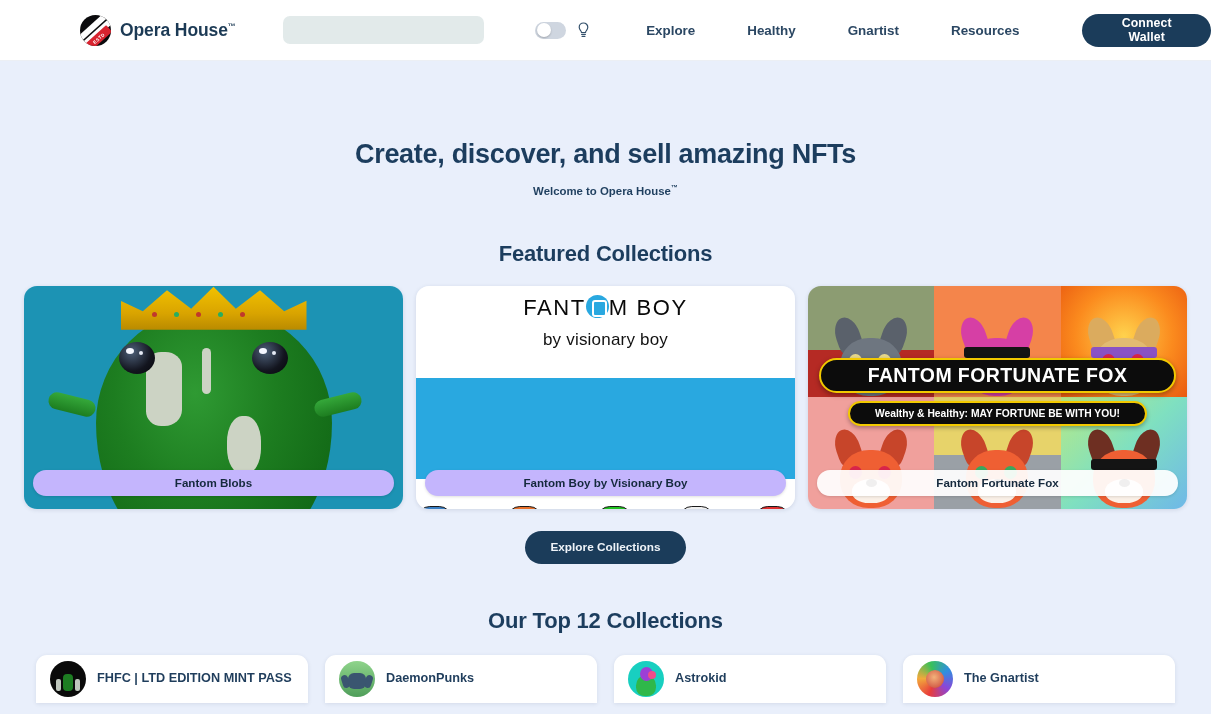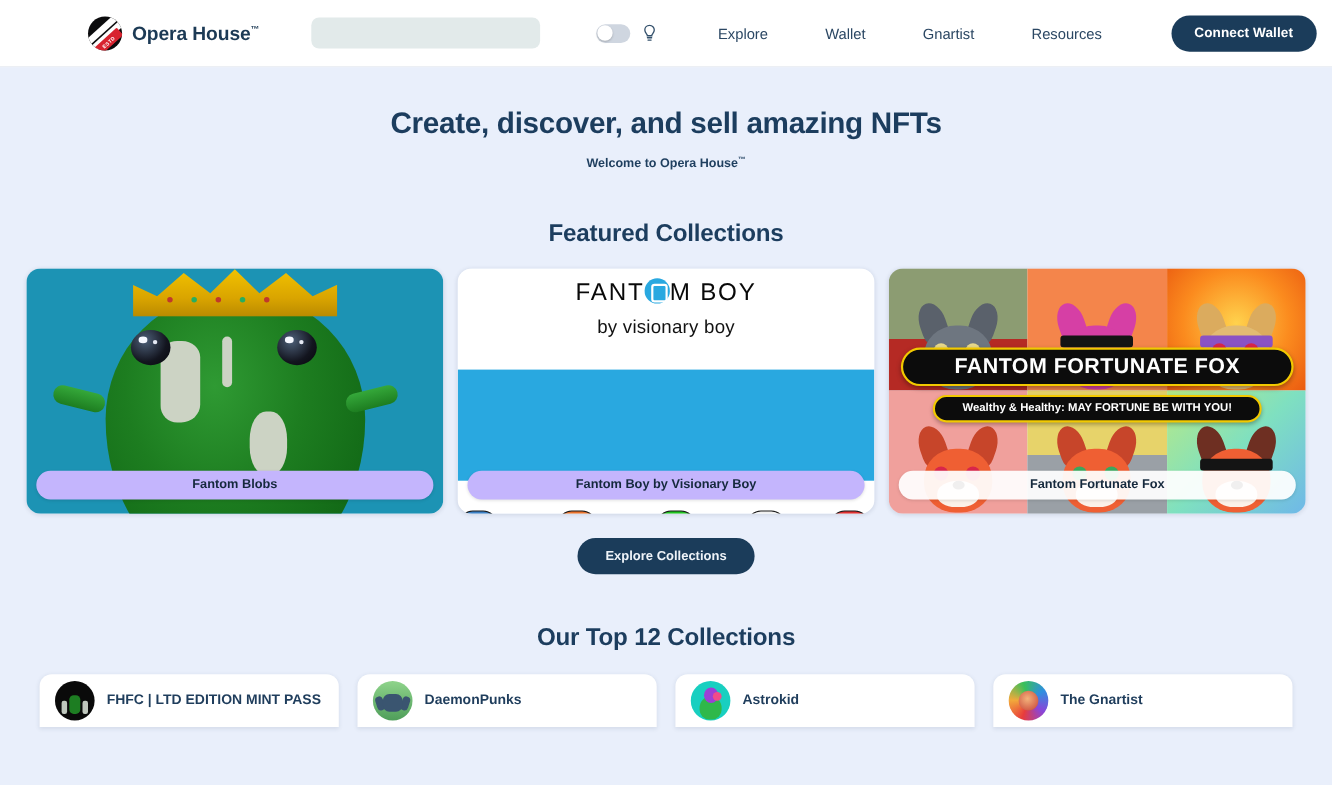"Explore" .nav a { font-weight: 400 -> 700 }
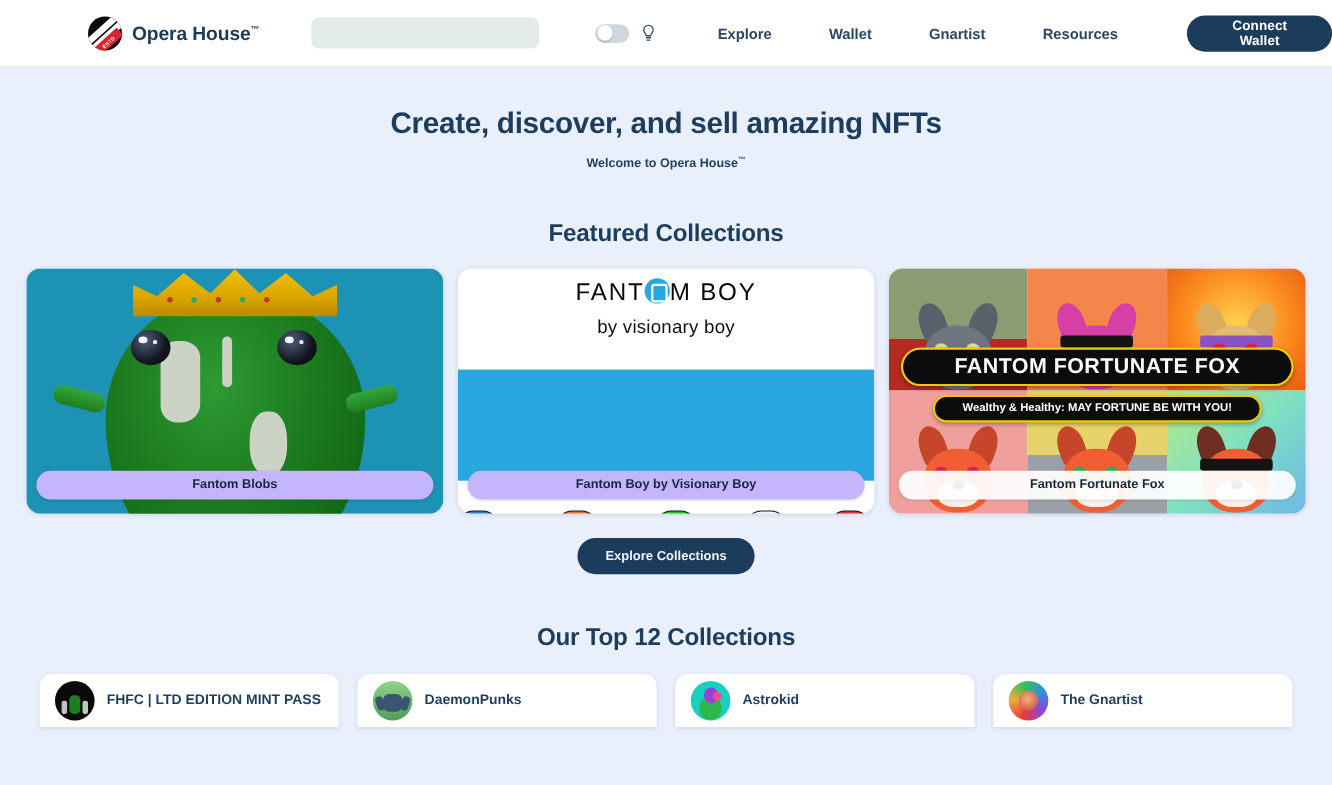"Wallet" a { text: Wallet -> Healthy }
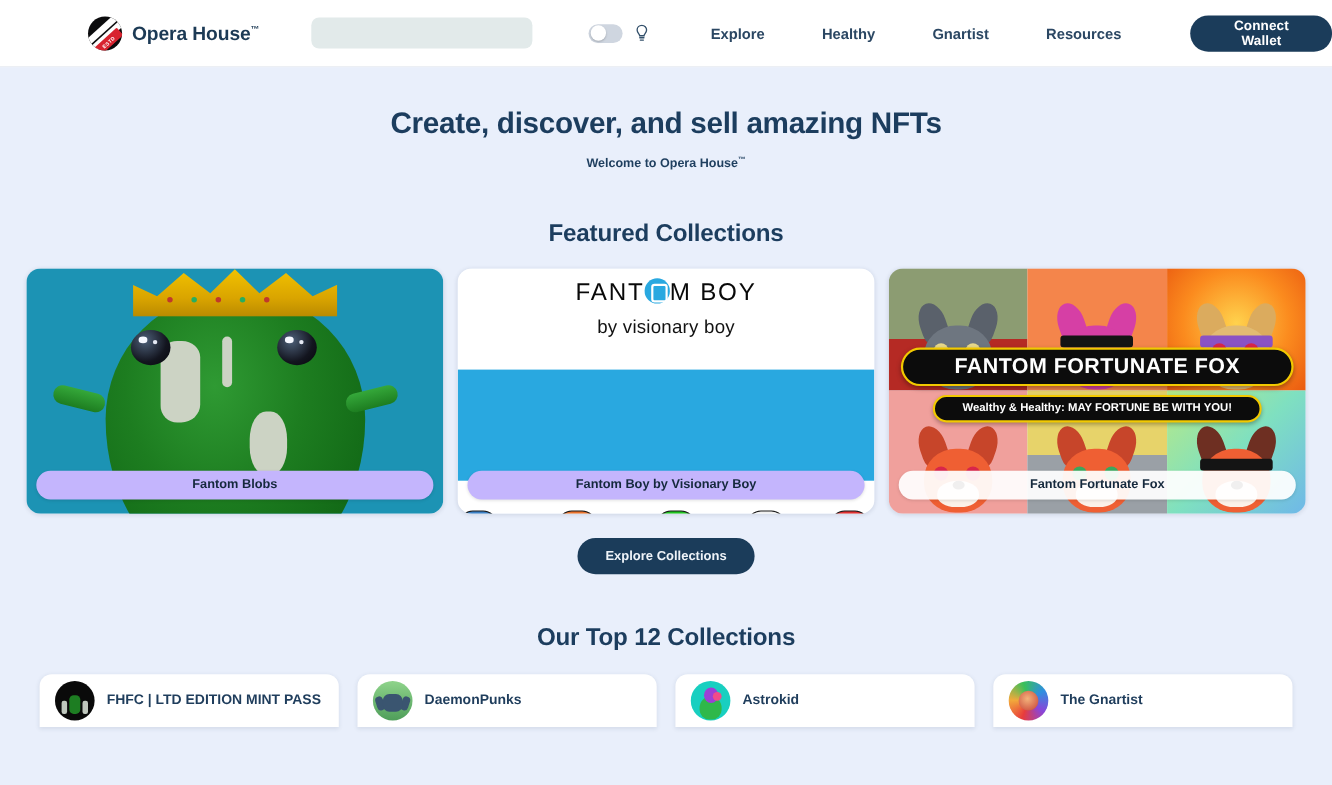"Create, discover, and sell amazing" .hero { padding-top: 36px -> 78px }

---

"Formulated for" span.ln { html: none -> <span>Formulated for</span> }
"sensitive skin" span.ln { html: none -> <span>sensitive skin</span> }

--

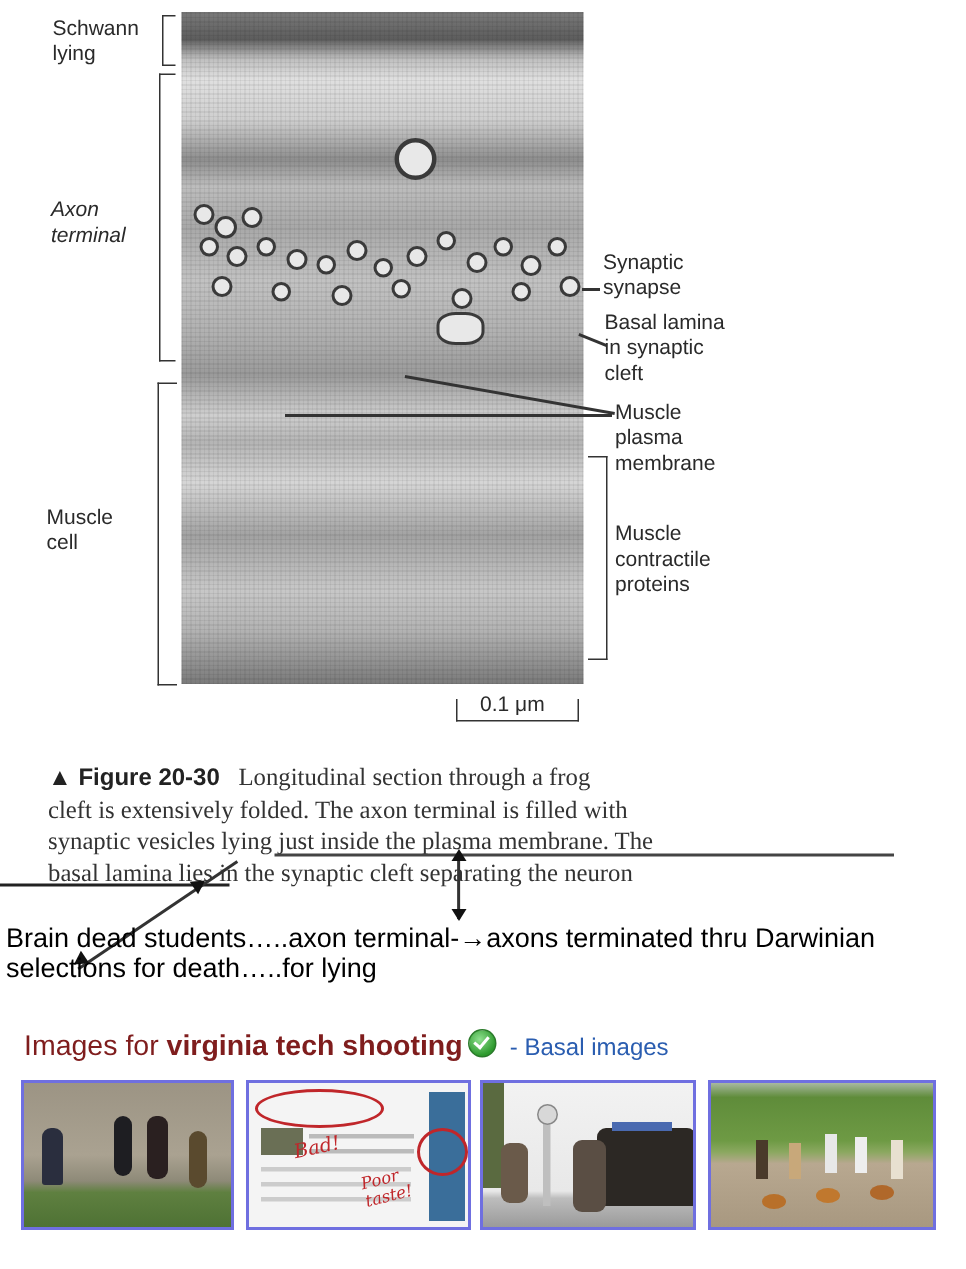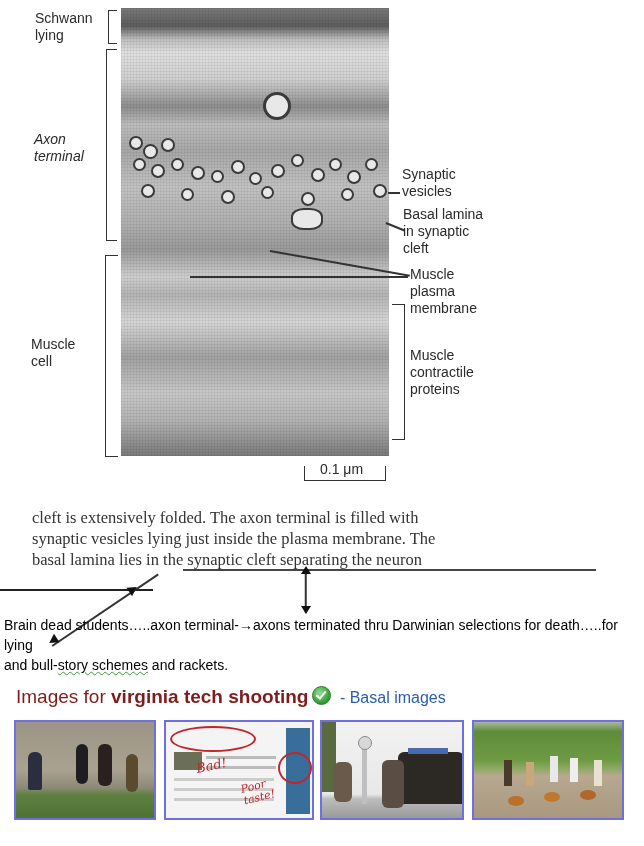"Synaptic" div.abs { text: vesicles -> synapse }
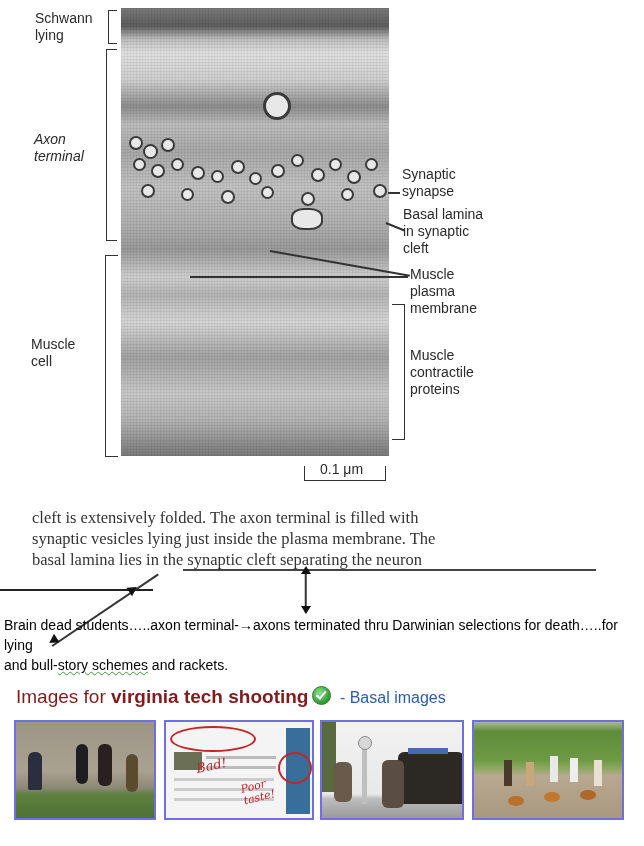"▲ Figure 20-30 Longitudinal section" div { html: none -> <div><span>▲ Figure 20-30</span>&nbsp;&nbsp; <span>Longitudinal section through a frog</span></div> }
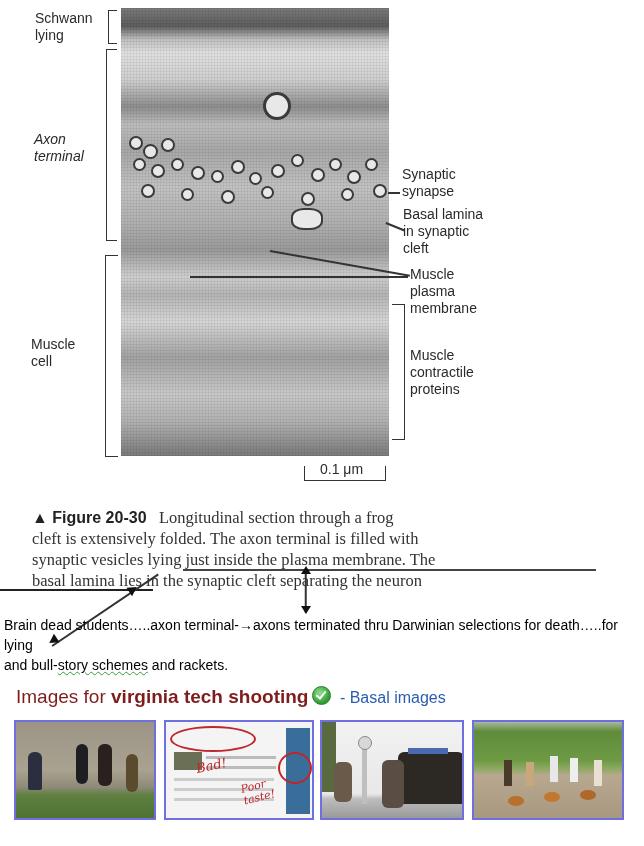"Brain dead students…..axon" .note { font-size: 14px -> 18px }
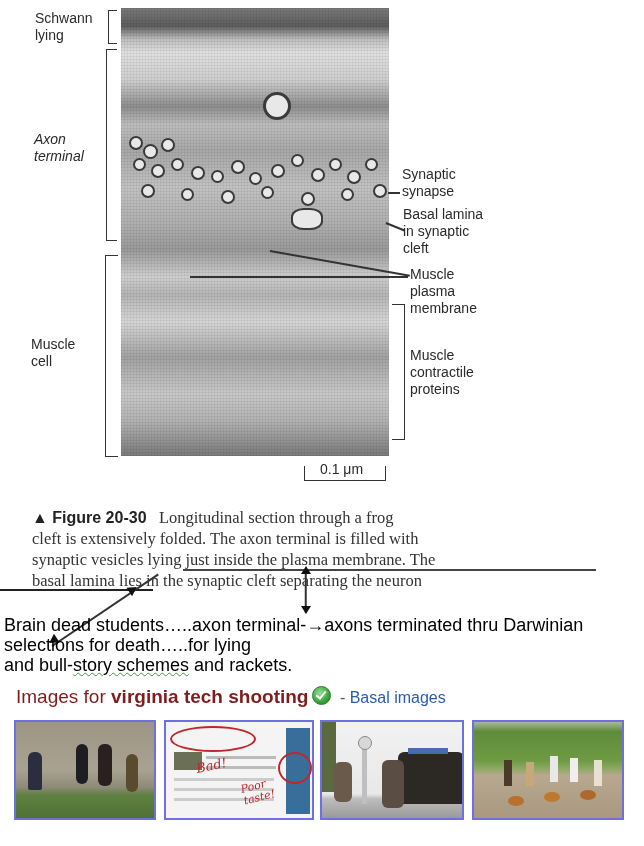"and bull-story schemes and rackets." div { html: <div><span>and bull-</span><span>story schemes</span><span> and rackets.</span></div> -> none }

Required action ::
Print nothing except the lines above from the one containing "text: Wallet ->" down to the one containing "discover, and sell", both included, exactly as written and free of pictures.

Solution ::
"Wallet" a { text: Wallet -> Healthy }
"Create, discover, and sell amazing" .hero { padding-top: 36px -> 78px }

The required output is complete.